Normal Loop Time: 55 seconds

My expectation is that Queue and Pool would be significantly faster than the normal loop.


Solution

  • Added processes to the queue code so that it will perform about the same as the pool. On my machine, queue and pool were significantly faster than sequential. I have 4 cores and 8 cpus. Since this is a cpu bound task, performance differences will differ depending on the number of available cpus and other working going on in the machine.

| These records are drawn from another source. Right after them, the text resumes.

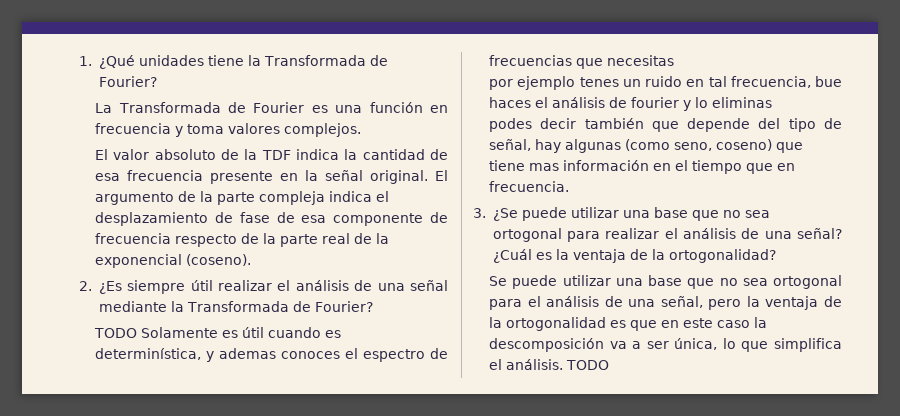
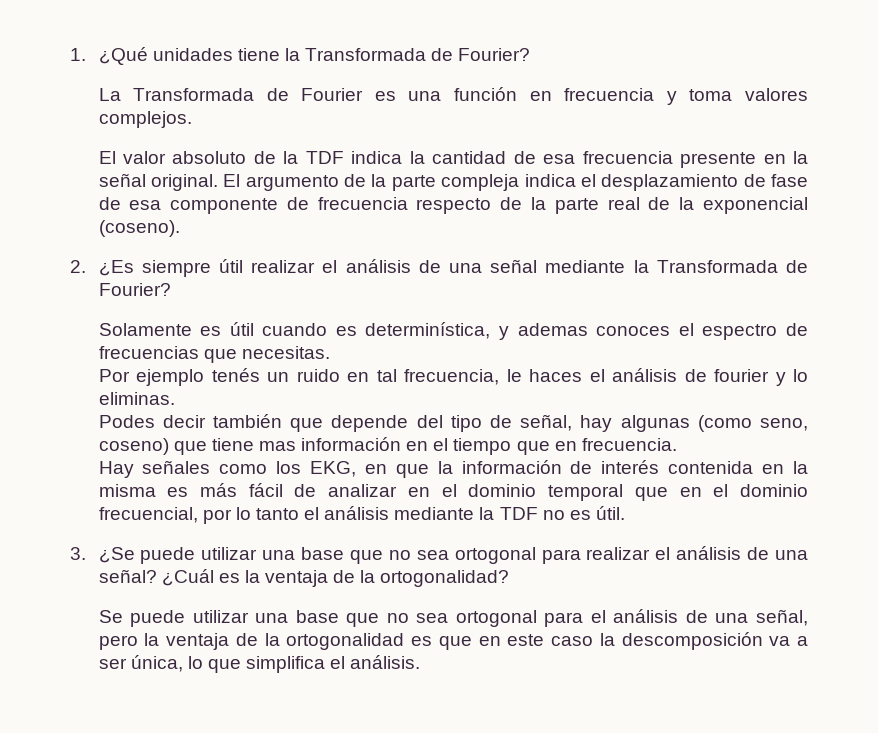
[94,328,138,338] TODO -> (171, 289) none
[607,55,675,66] [489,76,619,90] necesitas // por ejemplo tenes -> [241,346,330,359] [98,368,260,386] necesitas. // Por ejemplo tenés
[815,76,842,87] bue -> [506,369,522,382] le
[712,97,773,108] [489,118,533,132] eliminas // podes -> [98,392,175,405] [98,415,155,428] eliminas. // Podes
(570, 186) none -> [98,460,808,478] [98,483,808,501] [98,506,625,524] // Hay señales como los EKG, en que la información de interés contenida en la misma es más fácil de analizar en el dominio temporal que en el dominio frecuencial, por lo tanto el análisis mediante la TDF no es útil.
[566,360,610,370] TODO -> (421, 662) none

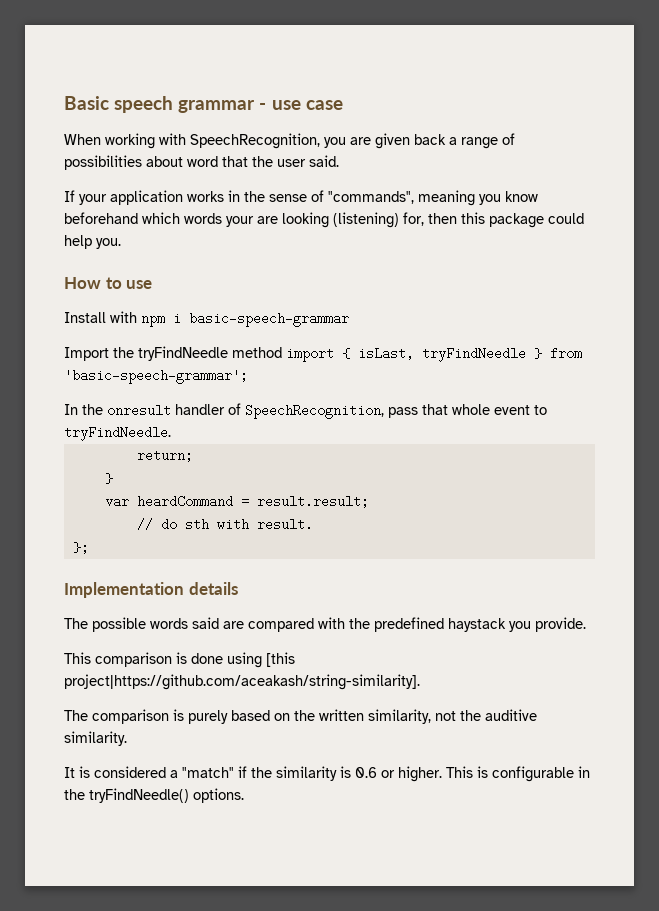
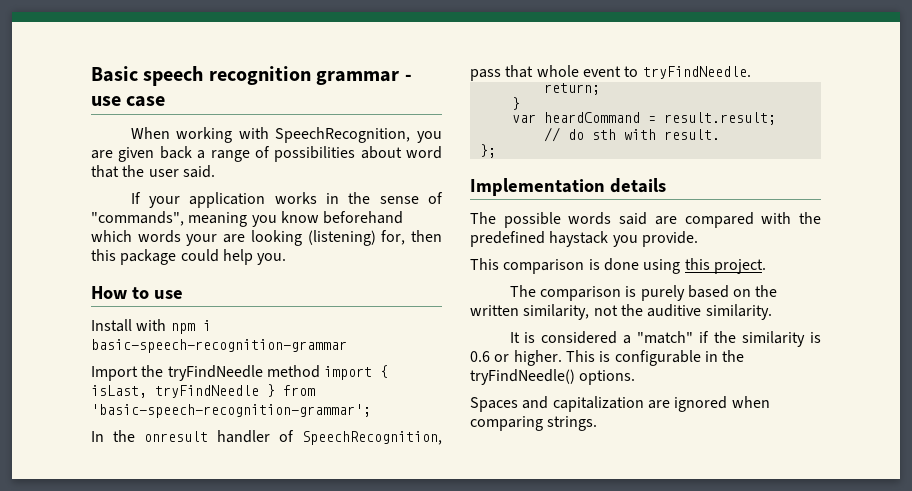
(174, 104) none -> [208,66,311,85] recognition
[189,312,349,327] basic-speech-grammar -> [91,339,347,353] basic-speech-recognition-grammar
[64,369,248,384] 'basic-speech-grammar'; -> [91,404,371,418] 'basic-speech-recognition-grammar';
[266,652,295,667] [64,674,420,690] [this project|https://github.com/aceakash/string-similarity]. -> [684,258,766,274] this project.
(244, 795) none -> [470,396,770,412] [470,416,598,431] // Spaces and capitalization are ignored when comparing strings.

    This script keeps the number of workers below the cpu count. If these were network bound tasks, a larger pool could potentially perform faster. Disk bound tasks would likely not benefit from a larger pool.

    import time
    from multiprocessing import Process
    from multiprocessing import Queue
    from multiprocessing import Pool
    from multiprocessing import cpu_count 
    import random
    
    
    def run_sims(iterations):
        sim_list = []
        for i in range(iterations):
            sim_list.append(random.uniform(0,1))
        print(iterations, "count", sum(sim_list)/len(sim_list))
        return (sum(sim_list)/len(sim_list))
    
    def worker(queue):
        i=0
        while not queue.empty():
            task = queue.get()
            run_sims(task)
            i=i+1
    
    if __name__ == '__main__':
    
        iteration_count = 5
    
        queue = Queue()
        iterations_list = [30000000] * iteration_count
        it_len = len(iterations_list)
        
        # guess a parallel execution size. CPU bound, and we want some
        # room for other processes.
        pool_size = max(min(cpu_count()-2, len(iterations_list)), 2)
        print("Pool size", pool_size)
    
        ## Queue ##
        print("#STARTING QUEUE#")
        start_t = time.perf_counter()
        for iterations in iterations_list:
            queue.put(iterations) 
    
        processes = []
        for i in range(pool_size):
            processes.append(Process(target=worker, args=(queue, )))
            processes[-1].start()
        for process in processes:
            process.join() 
        end_t = time.perf_counter()
        print("Queue time: ", end_t - start_t)
    
        ## Pool ##
        print("#STARTING POOL#")
        start_t = time.perf_counter()
        with Pool(pool_size) as pool:
            results = pool.imap_unordered(run_sims, iterations_list)
    
            for res in results:
                res
        end_t = time.perf_counter()
        print("Pool time: ", end_t - start_t)
    
        ## No Multiprocessing - Normal Loop
        print("#STARTING NORMAL LOOP#")
        start_t = time.perf_counter()
        for i in iterations_list:
            run_sims(i)
        end_t = time.perf_counter()
        print("Normal time: ", end_t - start_t)